In December 2017, our family took a trip to Washington DC. We walked along the Mall to the National Museum of African American History and Culture, the Holocaust Memorial Museum, the National Museum of the American Indian, and to others monuments to events and individuals that loom large in American history. We walked down Pennsylvania Avenue from the White House and stood gazing in awe at the United States Capitol building, an internationally recognized symbol of democracy and freedom which is equally recognized by some as a symbol of injustice, imperial military domination, and economic oppression.
In the midst of an insurrectionist mob breaching the walls of this august edifice, President-elect Joe Biden asserted that the scenes of chaos did not reflect “a true America.”
But this begs the questions: What is the true America?
The only truth of America is many truths. Who we are as America is the tangled weaving together of Americans: where we come from, where our families’ and ancestors’ come from, and what they/we have experienced and continue to experience. It is through the intertwining of these lived stories that we can seek to better understand where our culture, interests and aspirations derive from, and hopefully come together to shape a better new way forward.

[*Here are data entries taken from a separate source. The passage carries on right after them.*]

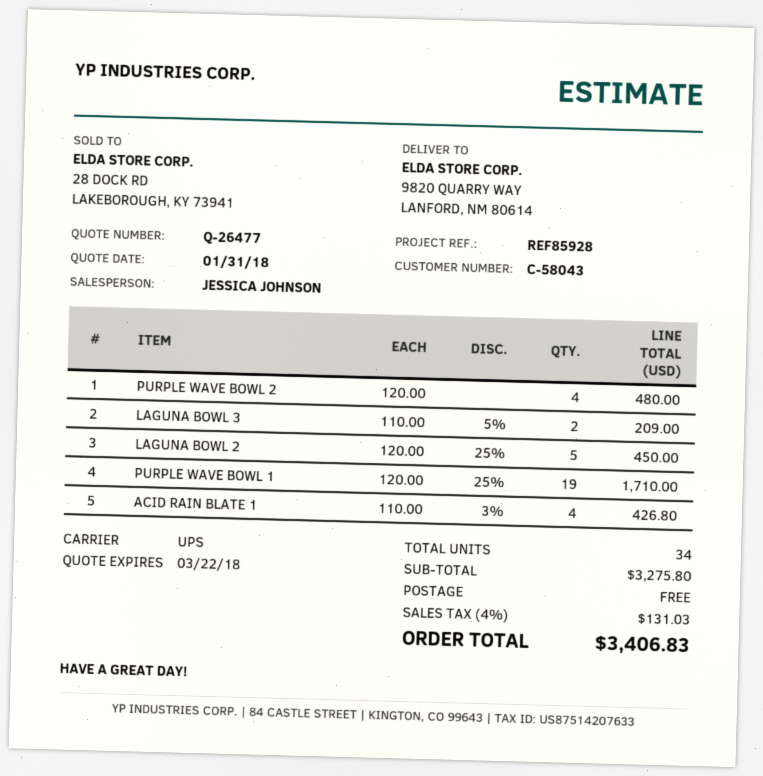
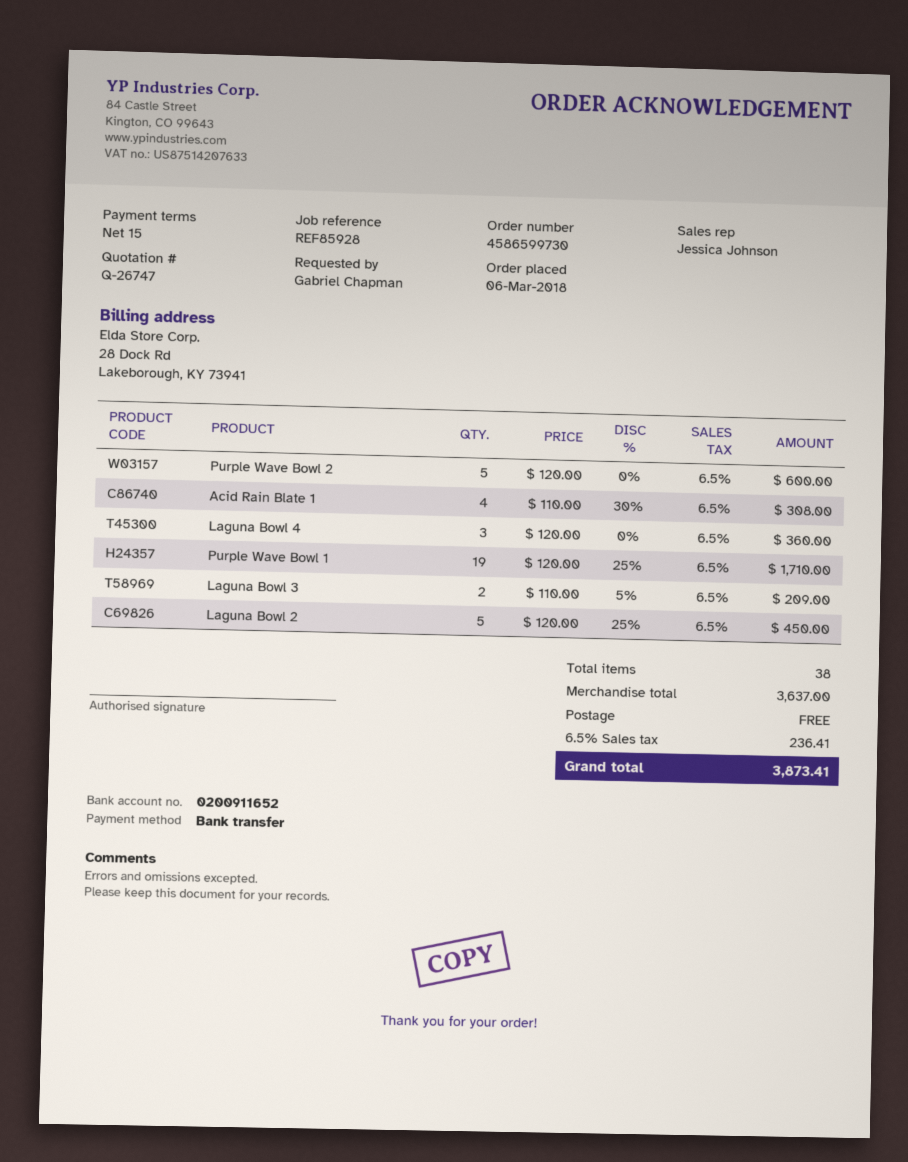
quote number: Q-26477 -> Q-26747
PURPLE WAVE BOWL 2: 4 x 120.00 = 480.00 -> 5 x 120.00 = 600.00
ACID RAIN BLATE 1: 4 x 110.00 - 3% = 426.80 -> 4 x 110.00 - 30% = 308.00
Laguna Bowl 4: none -> 3 x 120.00 = 360.00
total quantity: 34 -> 38
subtotal: 3275.80 -> 3637.00
tax: 4% = 131.03 -> 6.5% = 236.41
total: 3406.83 -> 3873.41

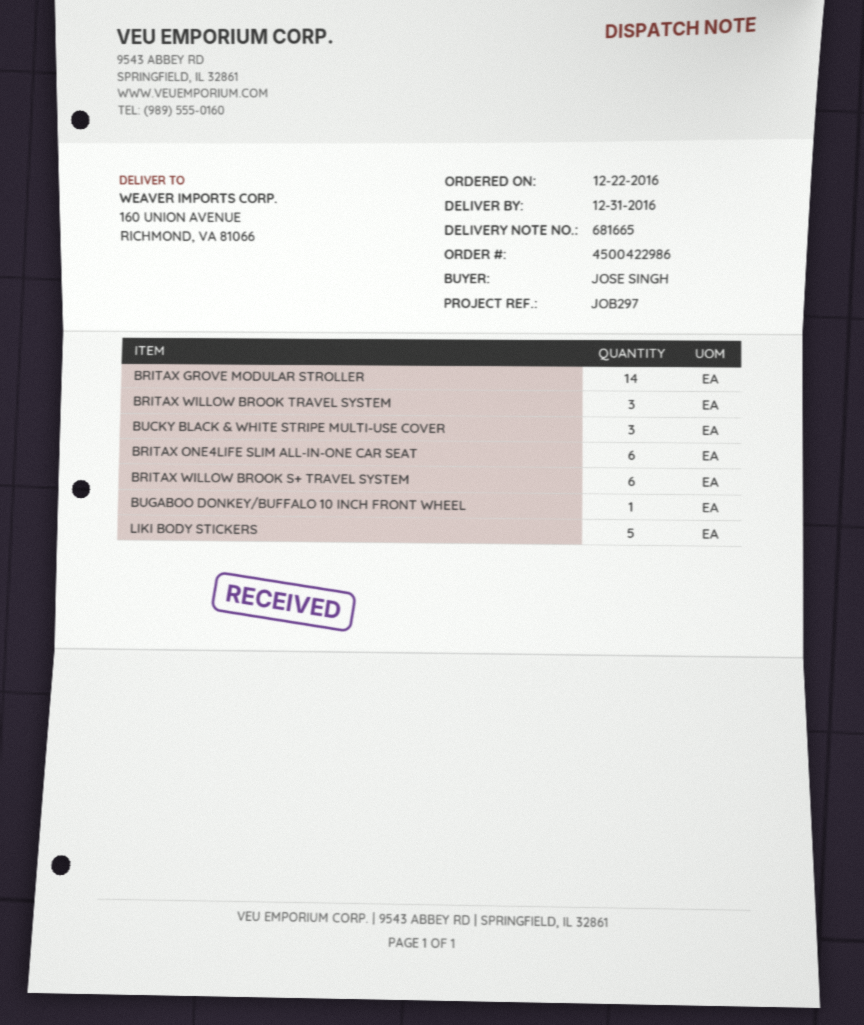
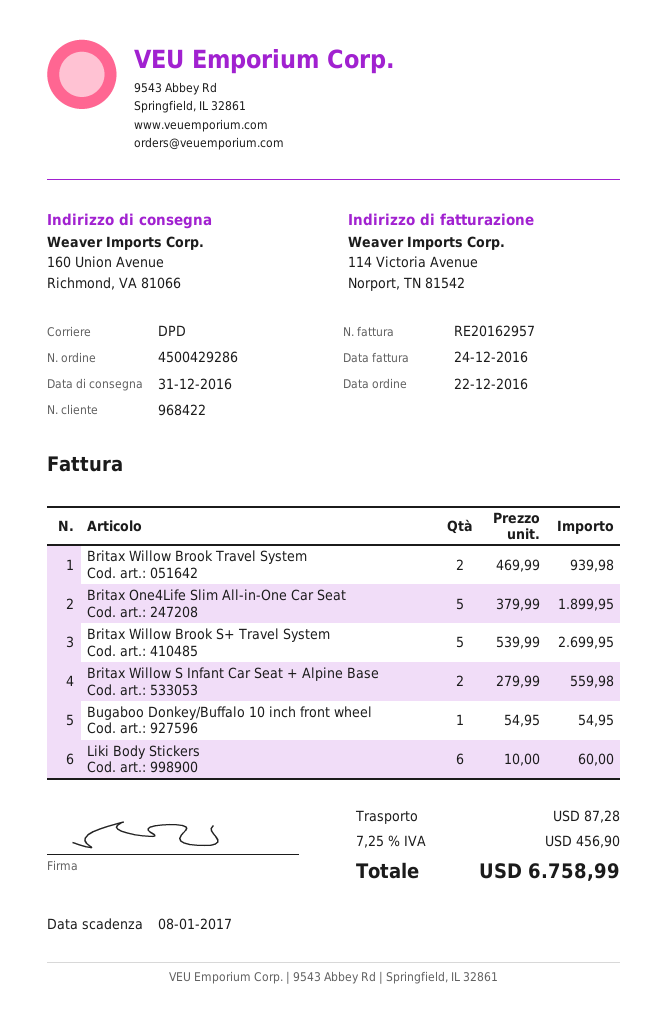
order number: 4500422986 -> 4500429286
BRITAX GROVE MODULAR STROLLER: 14 -> none
BRITAX WILLOW BROOK TRAVEL SYSTEM: 3 -> 2
BUCKY BLACK & WHITE STRIPE MULTI-USE COVER: 3 -> none
BRITAX ONE4LIFE SLIM ALL-IN-ONE CAR SEAT: 6 -> 5
BRITAX WILLOW BROOK S+ TRAVEL SYSTEM: 6 -> 5
LIKI BODY STICKERS: 5 -> 6
Britax Willow S Infant Car Seat + Alpine Base: none -> 2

As we all share stories with our children, we should help them develop an understanding of where they come from, which is where we come from. To know themselves, which is to know ourselves. We should ask children where they hope to go, what interests them, what matters in their community.
We need to focus on creating conditions to help young people develop deep understandings of complex interwoven narratives. To develop rich relationships and engage in the hands-on practice of good work. In this way our schools can become the healing nurseries for the future generations that can stabilize, fix and improve our limping democracy.
In answer to my daughter, we will never create one true America, nor should we aspire to. But we can, and should, create the learning experiences and education systems that develop the next generations of adults, voters, leaders and activists who will be prepared to hold the full complexity of America’s truths.